Amanda reached across the counter and took his hand. “You have to understand. Vlad was a wonderful man. He was a good friend when I needed a good friend. It was his idea and he was right.”

“I know that, you explained all this in the park,” Paul protested impatiently. “You don’t have to tell me about Vlad. Whatever you did with him is your business. You don’t have to explain anything to me. But what’s this about being married?”

She let go of his hand and shook her head. “You don’t get it. Vlad’s sister and her husband were the only real options. But then the war came and I was sick about it. Horrible. Millions dead. And afterwards everything was so screwed up it was years before we could do anything. Years before we even knew anything. Every time off from school I’d go to the Soviet Union, searching…”

“That’s all different now,” he said. “We’ll look it up. For all we know those wars never happened, none of them.”

“But they did happen, Paul, at least, they happened for me and you.”

Behind him Paul deVere heard the knob rattle and he turned to the door. He watched as Grace, every inch the daughter he knew, walked through the doorway, her arms filled with shopping bags. His face exploded in a smile.

“Hey Dad, hey Mom, who’s pitching tonight? It was supposed to be Conestan but the Globe said something about that rookie lefty maybe getting his first start.”
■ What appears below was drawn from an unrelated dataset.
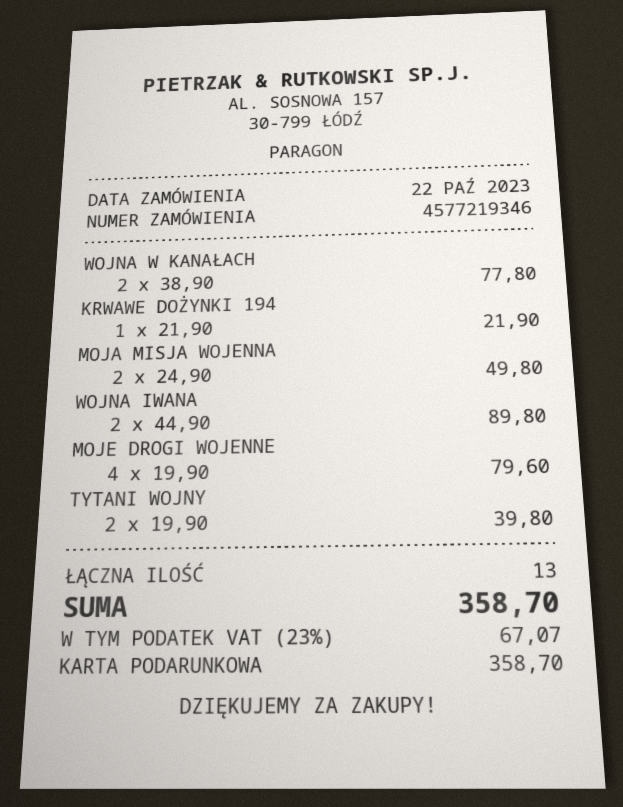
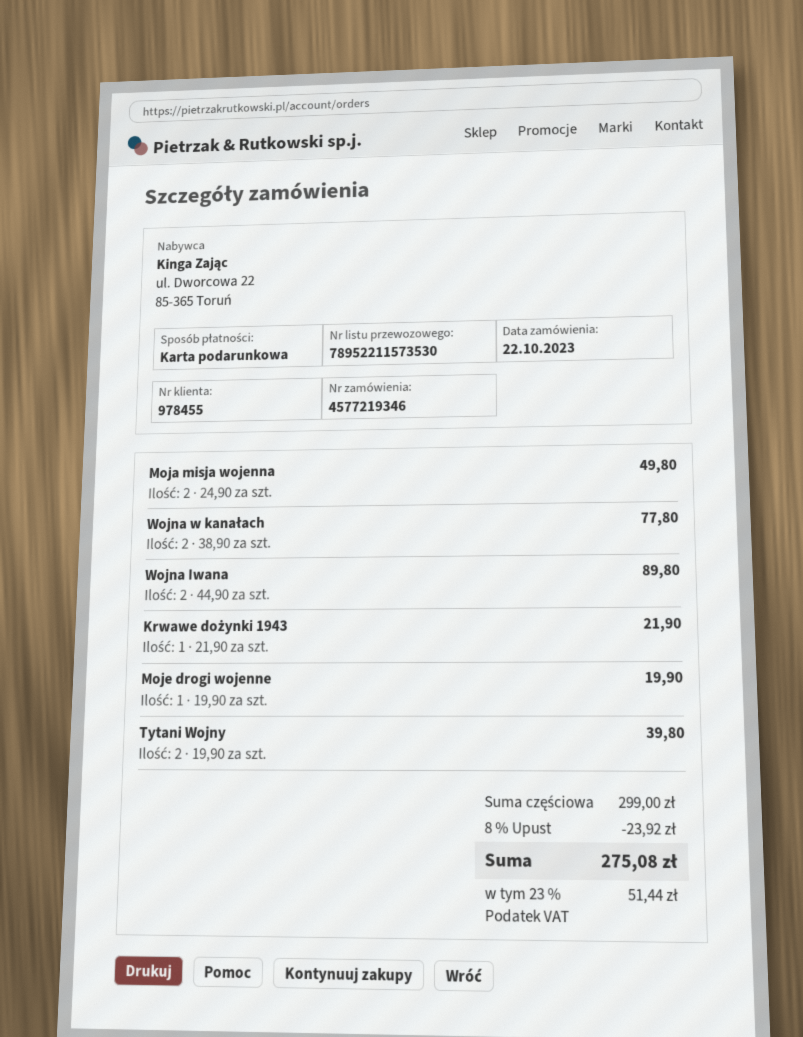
MOJE DROGI WOJENNE: 4 x 19.90 = 79.60 -> 1 x 19.90 = 19.90
discount: none -> 8% = 23.92
tax: 23% = 67.07 -> 23% = 51.44
total: 358.70 -> 275.08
Three steps into the room Grace halted abruptly, her mouth hanging open. Paul stared back, equally open-mouthed, at the doorway.

“My God!” Grace exclaimed.

“Oh my God!” Paul repeated, under his breath.

Grace’s mouth closed. “That’s what I said, Dad. Mom, what the hell did you do to your hair? It, it looks great, doesn’t it, Sis?” she said over her shoulder to her companion. “Although it does look like something out of the nineteen sixties. You guys going to a costume party?”

Paul stared at the young woman standing just a few feet behind Grace. Her long brown hair hung straight down her back, and her angular features and deep blue eyes were unmistakable.

“Natasha?” he croaked softly. “I, I don’t get it.”

He swiveled back to Amanda who sat behind him, beaming broadly at the pair who had just walked through the door.

“How, how can this be?” he rasped in absolute confusion.

Instead of answering she again checked the screen in front of her before sitting back on her stool.

“I just thought I’d do something different with my hair,” she said airily. “Like it?

“So Nancy,” she said turning her attention to the older girl without waiting for an answer, “you haven’t seen your father’s new lab? He’ll give you the grand tour. Every time is like a new experience for him, right, honey?” she asked, turning to Paul.

She checked the screen again. “Maybe after you finish up that PhD at the University of Chicago you can get a professorship here with your dad. Any reason you can’t have a father and daughter teaching in the same department, Paul?” she asked coyly.